# regsvr.exe file missing after reinstall win98se



## loueenk (Oct 9, 2002)

I have a Dell Demension XPS T500, with a 9.1 gig hard drive, 2/3 full, and having problems with slow performance. I ran Memload program and it says that out of 320megabytes of memory I only have 7 mb of physical free memory available and it doesn't show any programs using that much memory.

I reinstalled win98se today and towards the end of install, I had a message stating that the C:\windows\system\regsvr.exe file could not be located. I clicked OK a fews times and it continued the install.

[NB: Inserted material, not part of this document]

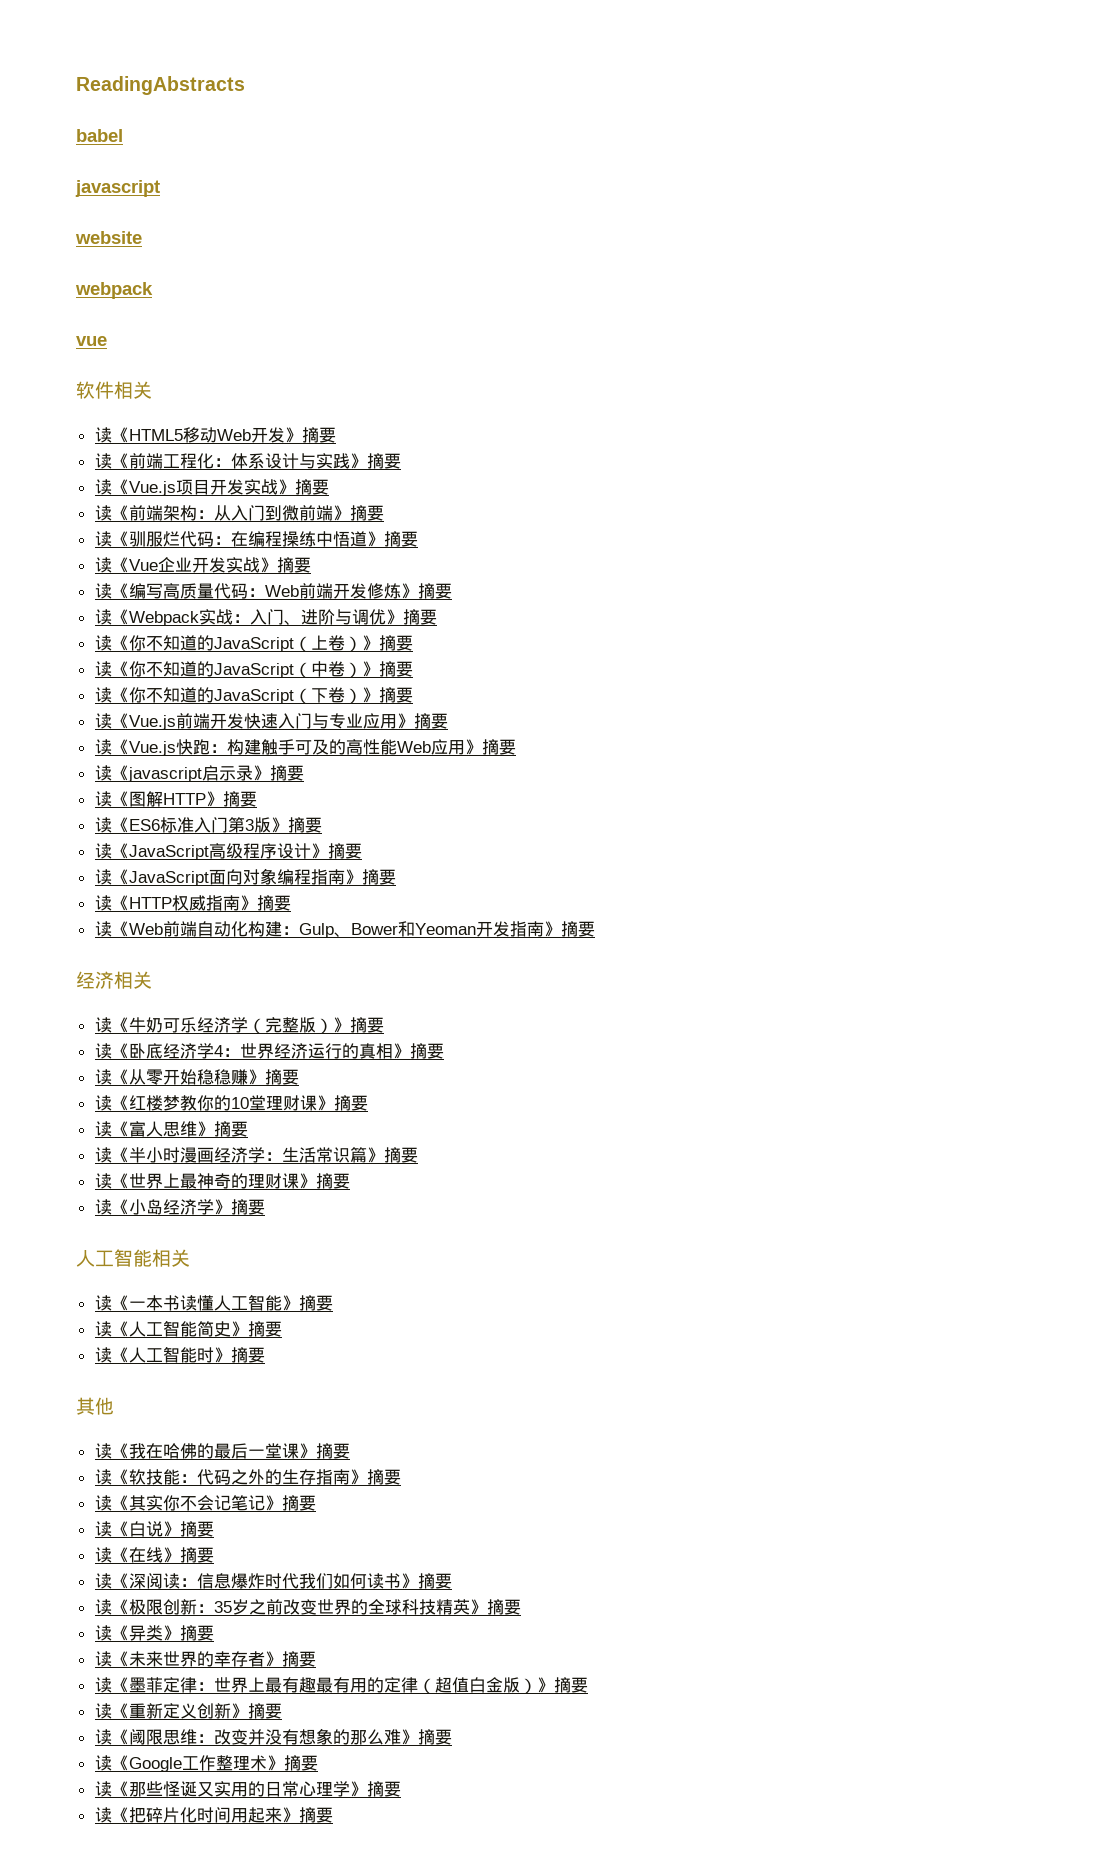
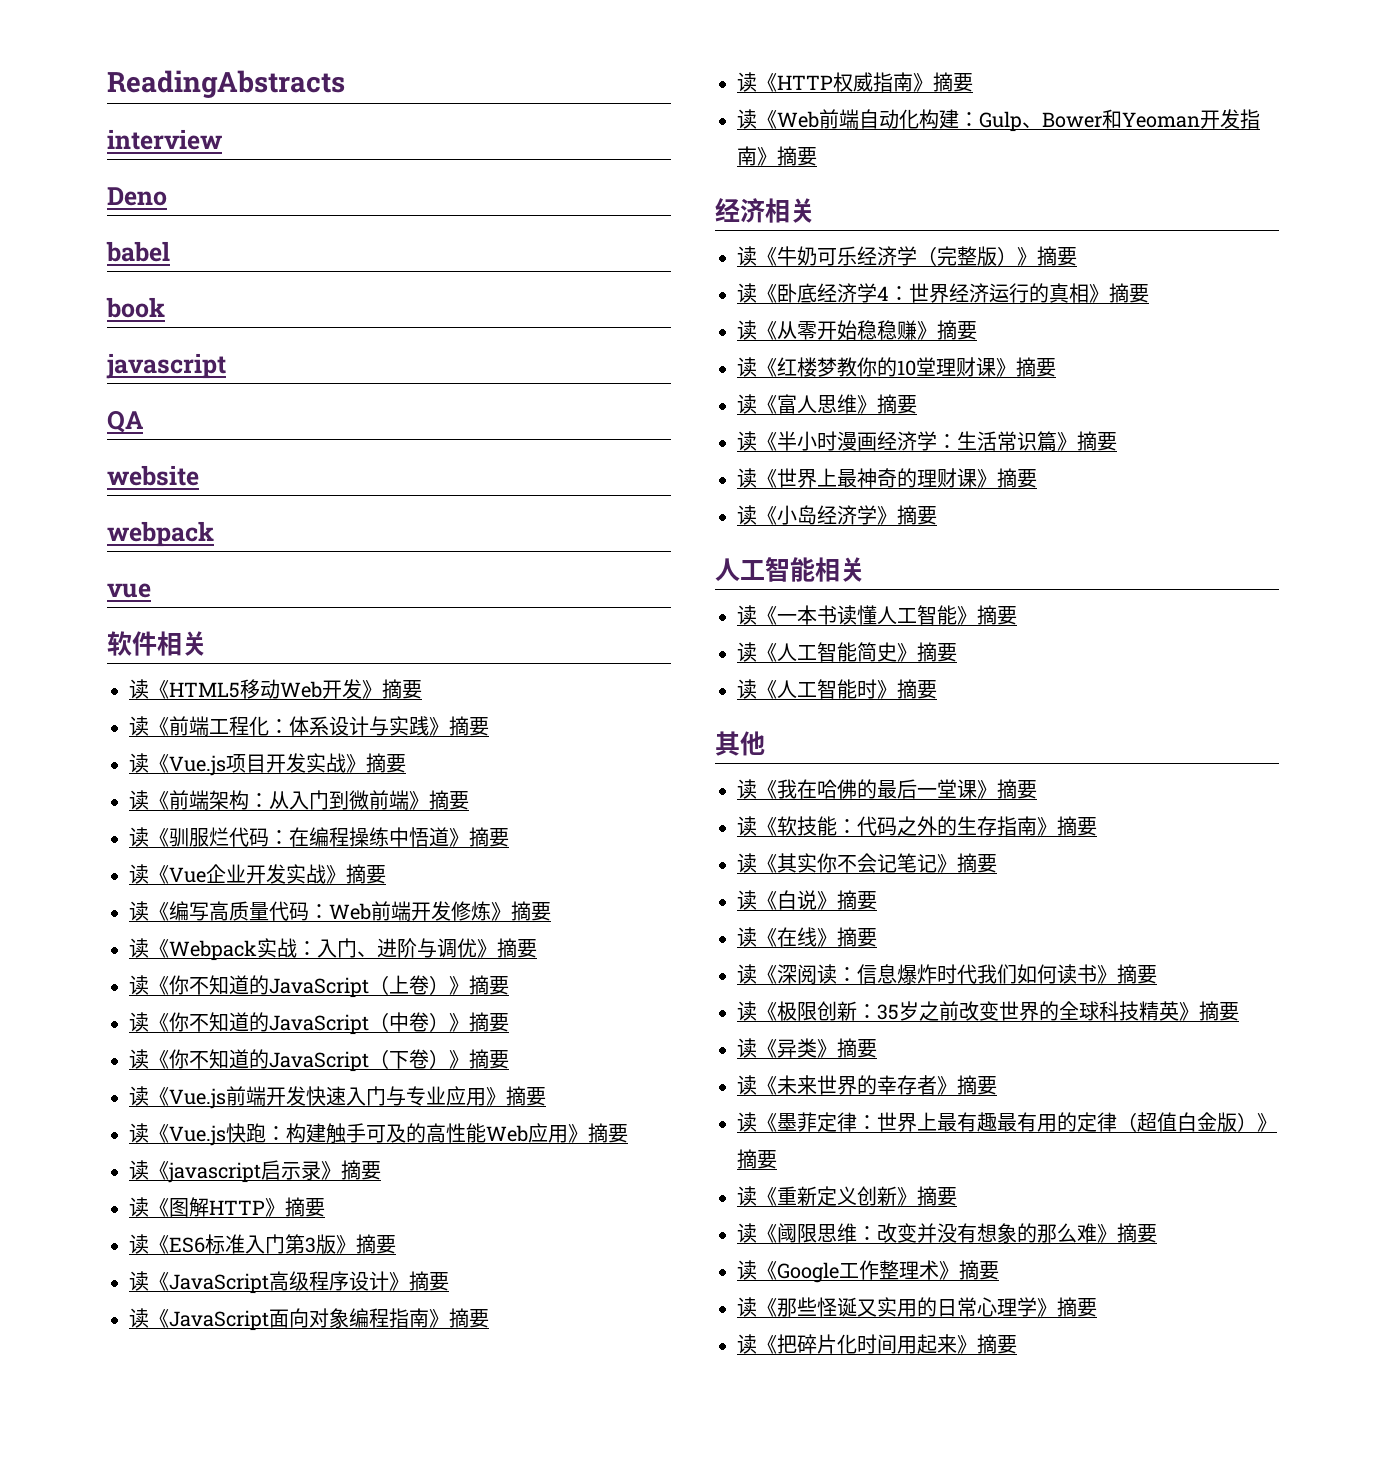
(245, 85) none -> [107,129,222,150] [107,187,167,206] // interview // Deno
[75,180,160,197] // javascript -> [106,297,165,318] [106,353,226,379] [107,410,143,433] // book // javascript // QA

My computer is still slow as a turtle, taking a long time to acknowledge even a click of the mouse. What could be going on?
I'm having fatal exception errors and system resource errors, such as, it saying that 90% of my system resources are being used with resource monitor stating differently, and windows freezes up on me.

Help me if you can?


----------



## griffinspc (Nov 16, 2001)

Welcome to the board.

I haven't a lot of time but others will jump in. The first question we need to know the answer to is, did you do a re-install of Win98 over the existing 98 or did you format and do a clean install?


----------



## loueenk (Oct 9, 2002)

I reinstalled win98se over win98se.


----------



## loueenk (Oct 9, 2002)

I reinstalled win98se over win98se.


----------



## griffinspc (Nov 16, 2001)

Sorry, food called. I was afraid of that. Over-writing an install sometimes just makes matters worse. In fact in my experience almost always does.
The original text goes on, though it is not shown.